Datasets UI guide
This user guide provides instructions on performing common actions when working with datasets within Adobe Experience Platform user interface.
Getting started
This user guide requires a working understanding of the following components of Adobe Experience Platform:
-
Datasets: The storage and management construct for data persistence in Experience Platform.
-
Experience Data Model (XDM) System: The standardized framework by which Experience Platform organizes customer experience data.
- Basics of schema composition: Learn about the basic building blocks of XDM schemas, including key principles and best practices in schema composition.
- Schema Editor: Learn how to build your own custom XDM schemas using the Schema Editor within the Platform user interface.
-
Real-Time Customer Profile: Provides a unified, real-time consumer profile based on aggregated data from multiple sources.
-
Adobe Experience Platform Data Governance: Ensure compliancy with regulations, restrictions, and policies regarding the usage of customer data.
View datasets view-datasets
In the Experience Platform UI, select Datasets in the left-navigation to open the Datasets dashboard. The dashboard lists all available datasets for your organization. Details are displayed for each listed dataset, including its name, the schema the dataset adheres to, and status of the most recent ingestion run.

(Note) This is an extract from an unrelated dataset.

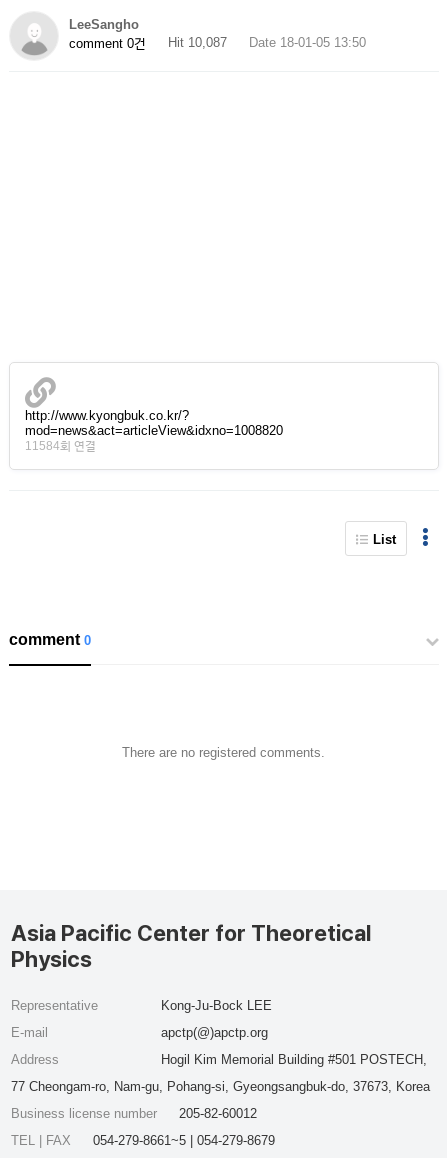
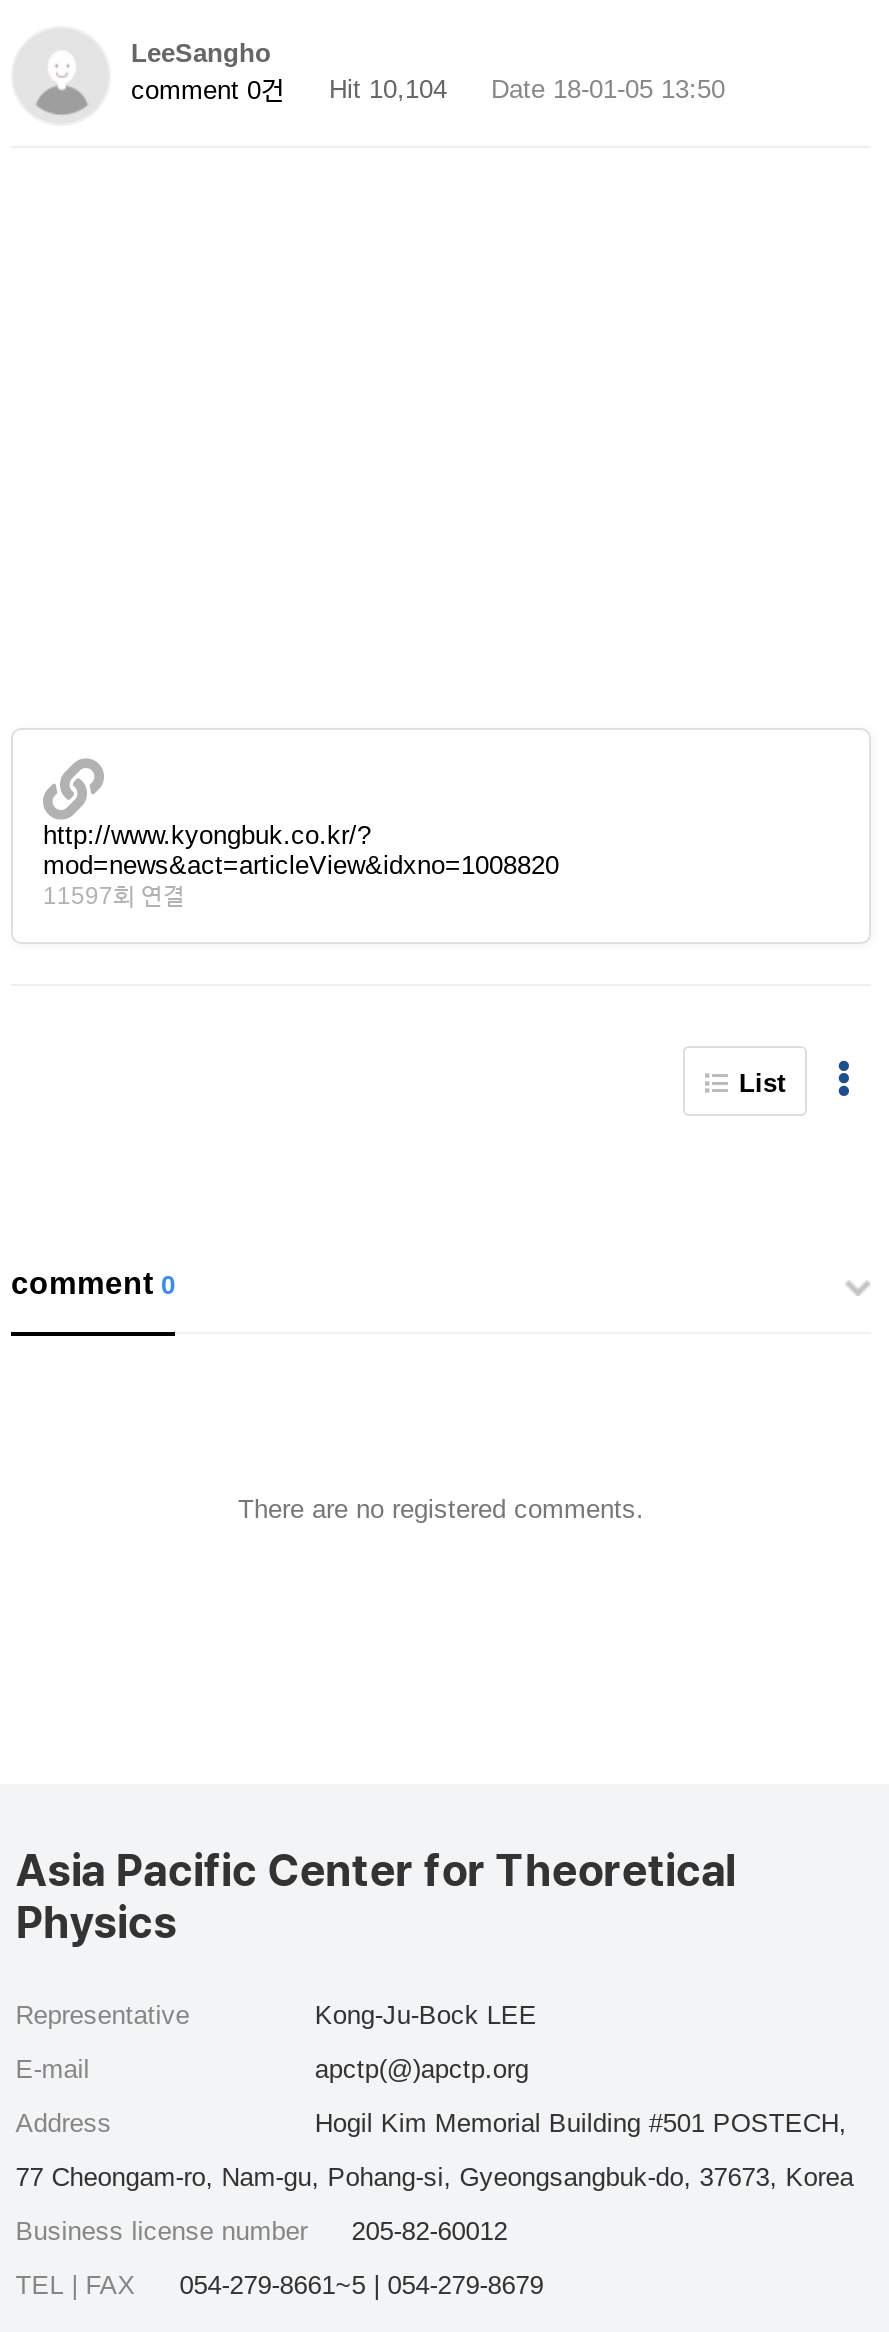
- comment 0건 Hit 10,087 Date 18-01-05 13:50
+ comment 0건 Hit 10,104 Date 18-01-05 13:50

- 11584회 연결
+ 11597회 연결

Select the name of a dataset from the Browse tab to access its Dataset activity screen and see details of the dataset you selected. The activity tab includes a graph visualizing the rate of messages being consumed as well as a list of successful and failed batches.
Inline dataset actions inline-actions
The datasets UI now offers a collections of inline actions for each available dataset. Select the ellipsis (…) of a dataset that you want to manage to see the available options in a pop-up menu. The available actions include; Preview dataset, Manage data and access labels, Enable unified profile, Manage tags, Move to folders, and Delete. More information on these available actions can be found in their respective sections.
Add dataset tags add-tags
Add custom created tags to organize datasets and improve search, filtering, and sorting capabilities. From the Browse tab of the Datasets workspace, select the ellipsis of a dataset that you want to manage followed by Manage tags from the dropdown menu.
The Manage tags dialog appears. Enter a short description to create a custom tag, or choose from a pre-existing tag to label your dataset. Select Save to confirm your settings.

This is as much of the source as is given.